In the stateroom, Harpo stows away, snoozing in the luggage drawer. He finds the drawer comfortable, not cramping, as Moses enjoyed his bulrushes, or Jesus his manger’s cribbed containment—enclosures that belong to D. W. Winnicott’s category, the holding environment. Notice Harpo’s full, drooping hands, his thick fingers, his happiness at being upheld by Chico and Allan Jones (who fills Zeppo’s straight-man shoes and will star the following year with Irene Dunne in Show Boat). I remember pretending to sleep, on a boat in choppy Monterey Bay, while my Norwegian friend fished with his father. After throwing up over the rail, I feigned coma to avoid manly bait-and-tackle.
THE FANTASY OF BEING PUT TO SLEEP BY A HANDSOME FRUITCAKE TENOR Groucho calls Harpo a “bag of Jell-O.” Allan, the handsome tenor, tucks the bag of Jell-O into bed—a covertly epiphanic moment. Imagine Allan—or any other singer too lovely to qualify for conventional manhood—putting you to bed, or hiding you in a drawer. He fulfills my Gordon MacRae fantasy; Nelson Eddy will serve in a pinch.

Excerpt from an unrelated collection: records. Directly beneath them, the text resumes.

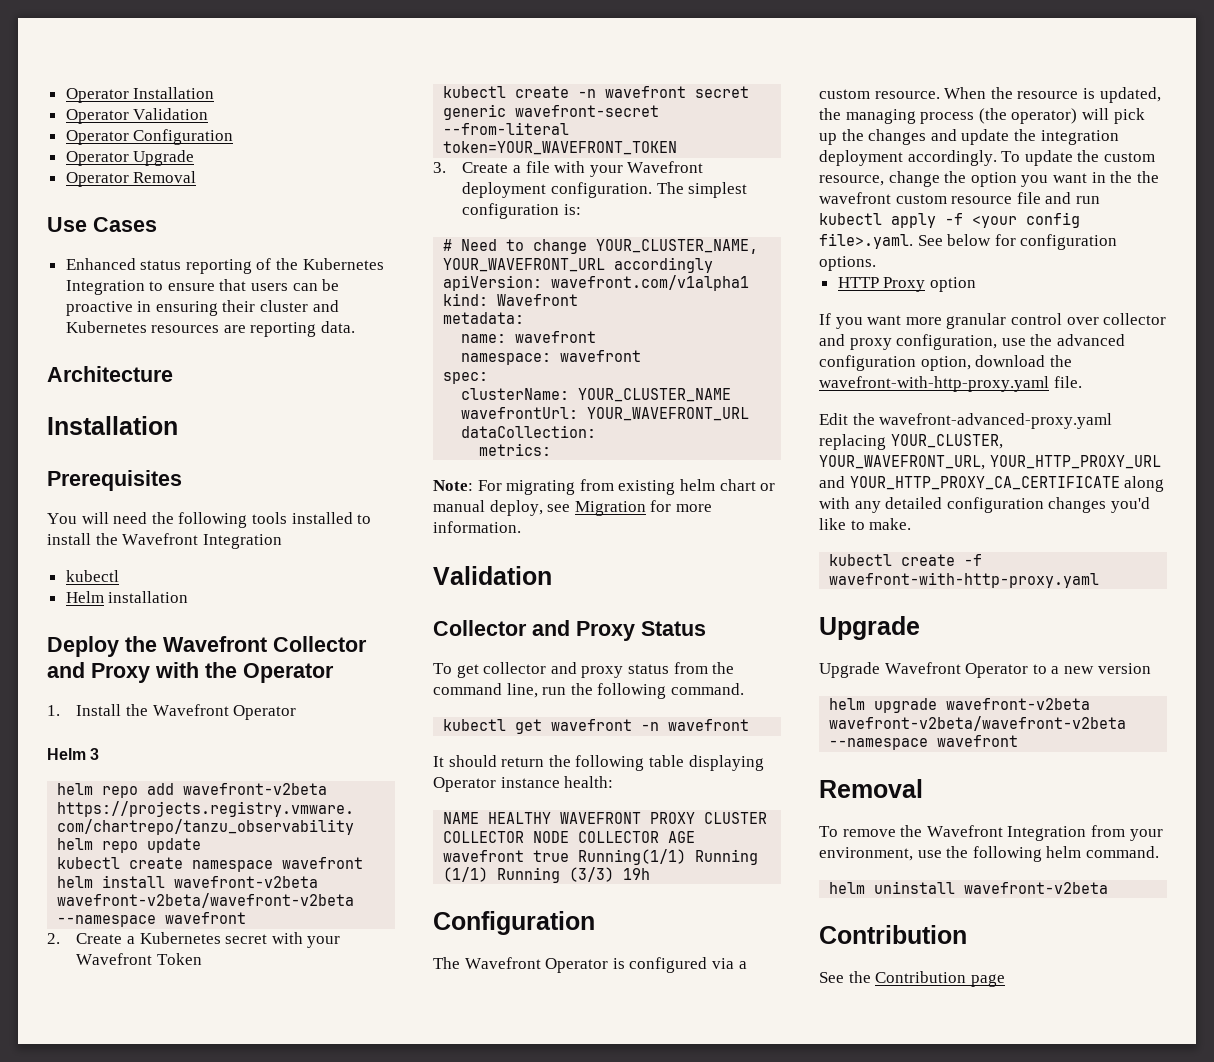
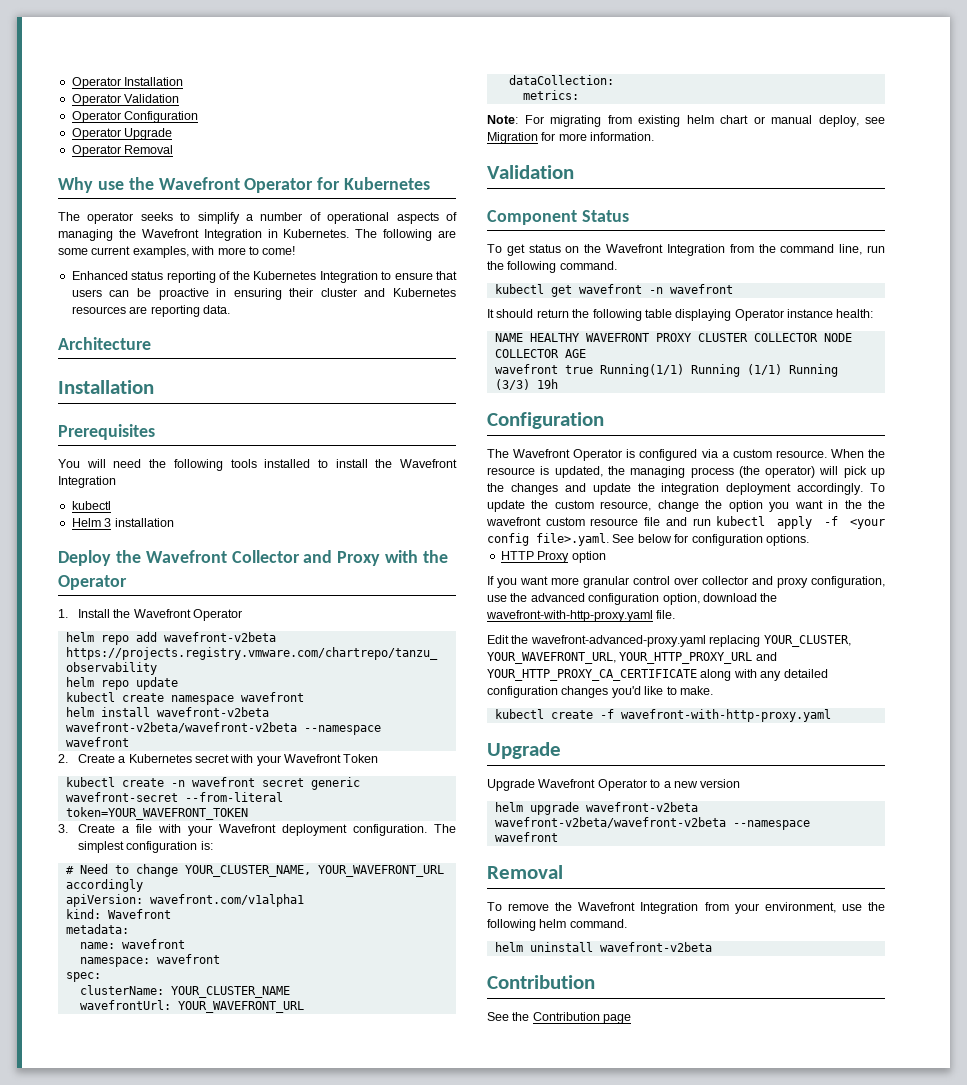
- Use Cases
+ Why use the Wavefront Operator for Kubernetes
+ The operator seeks to simplify a number of operational aspects of managing the Wavefront Integration in Kubernetes. The following are some current examples, with more to come!
- Helm installation
+ Helm 3 installation
- Helm 3
- Collector and Proxy Status
+ Component Status
- To get collector and proxy status from the command line, run the following command.
+ To get status on the Wavefront Integration from the command line, run the following command.

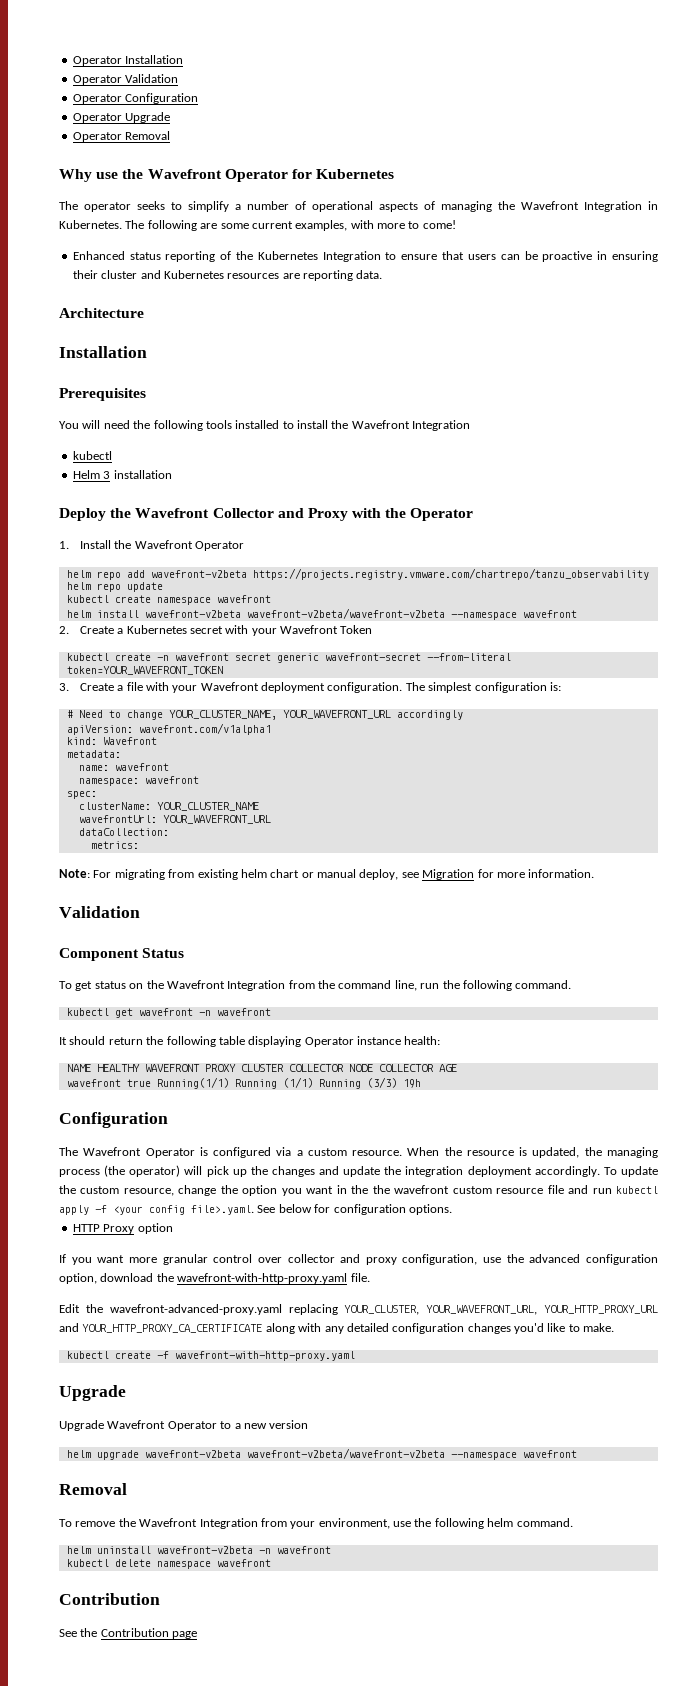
- helm uninstall wavefront-v2beta
+ helm uninstall wavefront-v2beta -n wavefront
+ kubectl delete namespace wavefront

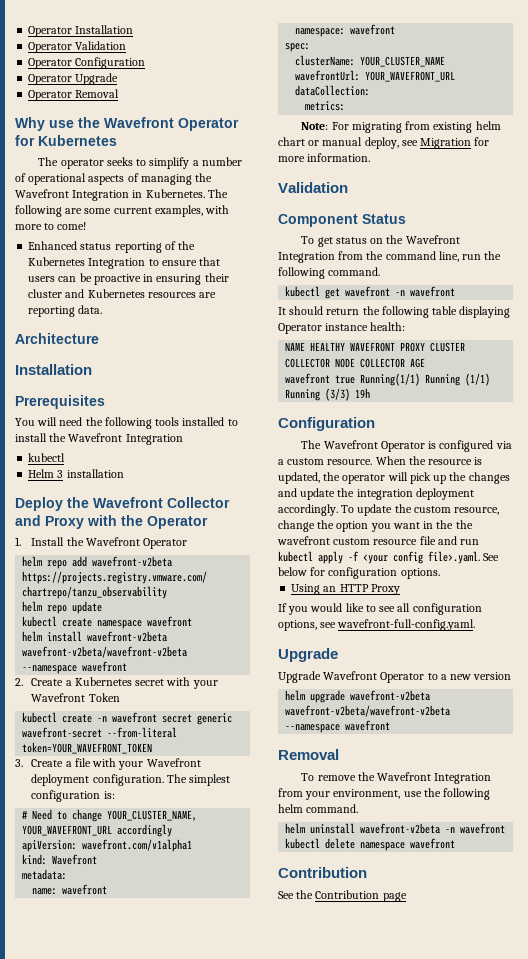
- When the resource is updated, the managing process (the operator) will pick up the changes and update the integration deployment accordingly.
+ When the resource is updated, the operator will pick up the changes and update the integration deployment accordingly.
- HTTP Proxy option
+ Using an HTTP Proxy
- If you want more granular control over collector and proxy configuration, use the advanced configuration option, download the wavefront-with-http-proxy.yaml file.
- Edit the wavefront-advanced-proxy.yaml replacing YOUR_CLUSTER, YOUR_WAVEFRONT_URL, YOUR_HTTP_PROXY_URL and YOUR_HTTP_PROXY_CA_CERTIFICATE along with any detailed configuration changes you'd like to make.
- kubectl create -f wavefront-with-http-proxy.yaml
+ If you would like to see all configuration options, see wavefront-full-config.yaml.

My student, an Allan Jones type, appearing in a college production of The Mikado, sang “A Wand'ring Minstrel I”: though I was the professor, I became the bag of Jell-O, tucked away in the drawer, because the soapily attractive student occupied a position (a category) of songful naïveté. I could greet the naïveté as if I were a foreigner saluting someone else’s native land. The student’s high voice made me the object-in-the-drawer, the tucked-away thing. John Travolta in Saturday Night Fever and Grease also inspires my wish to be the ironed, folded object. Cute male songfulness sends me into a parallel category: sleep.
OVERORDERING EGGS In the hallway Groucho orders food from the steward. Formulaically, repeatedly, Chico, from the stateroom, adds his own request, “And two hard-boiled eggs”; piggybacking, Harpo honks his horn. In response to Harpo’s request, Groucho increases the order: “Make that three hard-boiled eggs.” Harpo expresses his greedy, automatic wish for food mechanically, via horn honks. Harpo, potentate, King Tut, laid out in state, honks from the dead: I want a hard-boiled egg. His needs don’t change. They can only be repeated, amplified. Does Harpo want an egg? Or does he simply want his sleeping presence to be noticed? Harpo’s infantile incomprehensibility sends forth an imperial demand. I don’t insist on his demand’s moral rectitude. I don’t celebrate its size. I celebrate its clear enunciation—and the paradoxical contrast between Harpo’s physical immobility (supposedly asleep) and his audible need (I want eggs). I praise not egotism but the unanswered.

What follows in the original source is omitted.